PC360: What is an example of uncommon risks that can be hedged by environmental insurance?

Dubrowsky: Oftentimes in brownfield transactions, both the buyer and seller utilize environmental site assessments to gauge risk in their opinion and use the findings as transactional leverage. However, circumstances arise when the parties do not agree on the findings, and buyers are required to post environmental escrows, which are held post-close and until the environmental situation is rectified.

When this occurs, NFP encourages clients to explore environmental insurance and have the insurance company provide validity or not to the required escrow. For example, if the insurance company agrees with the buyer’s findings and crafts coverage around the recognized condition, escrow is justified. Conversely, if the insurance company is comfortable with the data and does not exclude recognized environmental conditions, this 1) negates the need for escrow, and 2) suggests both sides should rely upon environmental insurance and remove escrow requirements, which potentially makes for a cleaner transaction.

PC360: What are examples of some businesses/operations that don’t fall in the traditional “chemical, toxic, hazardous substance” category that still needs environmental coverage for potential pollutants and risk of liability?

Dubrowsky: Any habitational risk such as multi-family apartment buildings, hotels or assisted living facilities should be carrying pollution coverage. We see many claims in these categories, usually associated with indoor air quality issues such as mold or legionella. We also recommend that the coverage be placed on healthcare facilities such as hospitals and food production facilities.

PC360: Can you provide an example of the regulatory or legal consequences of an event that impacts the environment?
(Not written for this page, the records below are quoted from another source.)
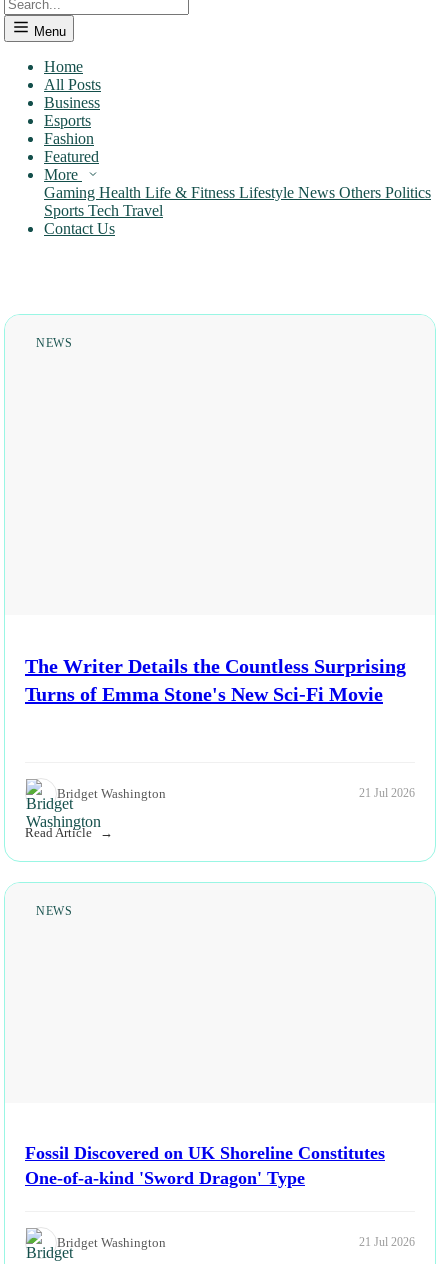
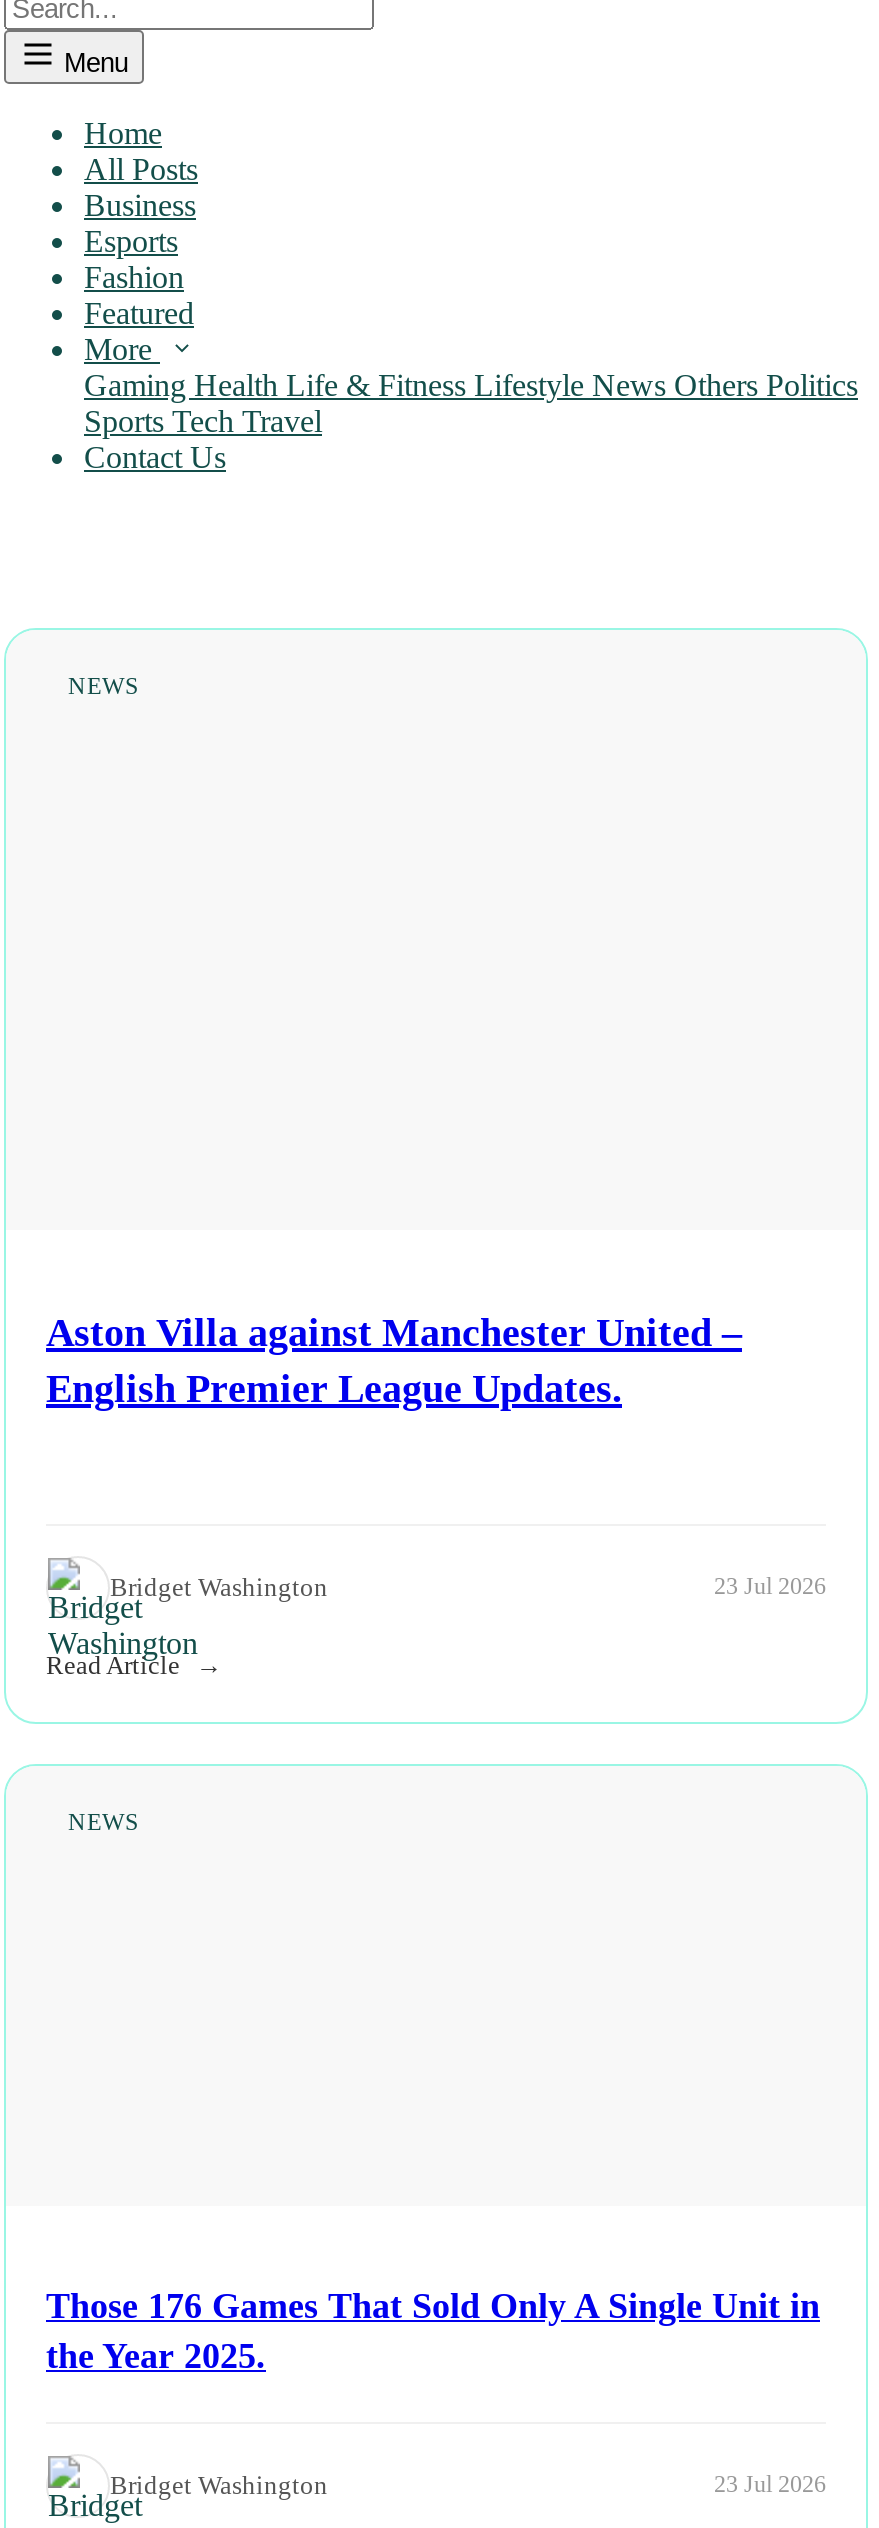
- The Writer Details the Countless Surprising
- Turns of Emma Stone's New Sci-Fi Movie
+ Aston Villa against Manchester United –
+ English Premier League Updates.

- 21 Jul 2026
+ 23 Jul 2026

- Fossil Discovered on UK Shoreline Constitutes
- One-of-a-kind 'Sword Dragon' Type
+ Those 176 Games That Sold Only A Single Unit in
+ the Year 2025.

- 21 Jul 2026
+ 23 Jul 2026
Dubrowsky: Regulatory agencies can take action on a variety of environmental issues. Something as simple as not filing a proper permit for wastewater or improper disposal of hazardous materials could result in significant fines and shut down an operation for an extended period of time, which results in loss of revenue for the client.

PC360: With the rising popularity of the climate change movement, how are insureds responding in regard to their insurance coverage and their operations?

Dubrowsky: NFP cares deeply about the environment and recognizes climate change as a global issue requiring collaborative action. We also recognize the impact of climate change on insurance markets and continue to see the effect on insurability for our clients. While we do not have a formal position on climate change, it is an issue we monitor closely, and clearly our insurer trading partners will lead the way on this topic. For example, many insurance companies have recently taken a hard stance against fossil fuels, which creates a considerable disruption in the market.

PC360: How would you describe the current state of the market and the availability of environmental coverage? Are insurers pulling out of some areas/coverage, similar to what’s happening with coal, or is the appetite strong?

Dubrowsky: Market appetite remains strong; however, we are starting to see more restrictive coverage associated with Indoor air quality issues such as legionella and mold due to an increase in claims. We are also beginning to see markets retract coverage on PFAS as we learn more about it and understand how widespread the use and contamination is.

Market capacity also remains strong; however, we are starting to see a slight uptick in premiums. Longer-term policies are also still available but have become more limited for certain classes.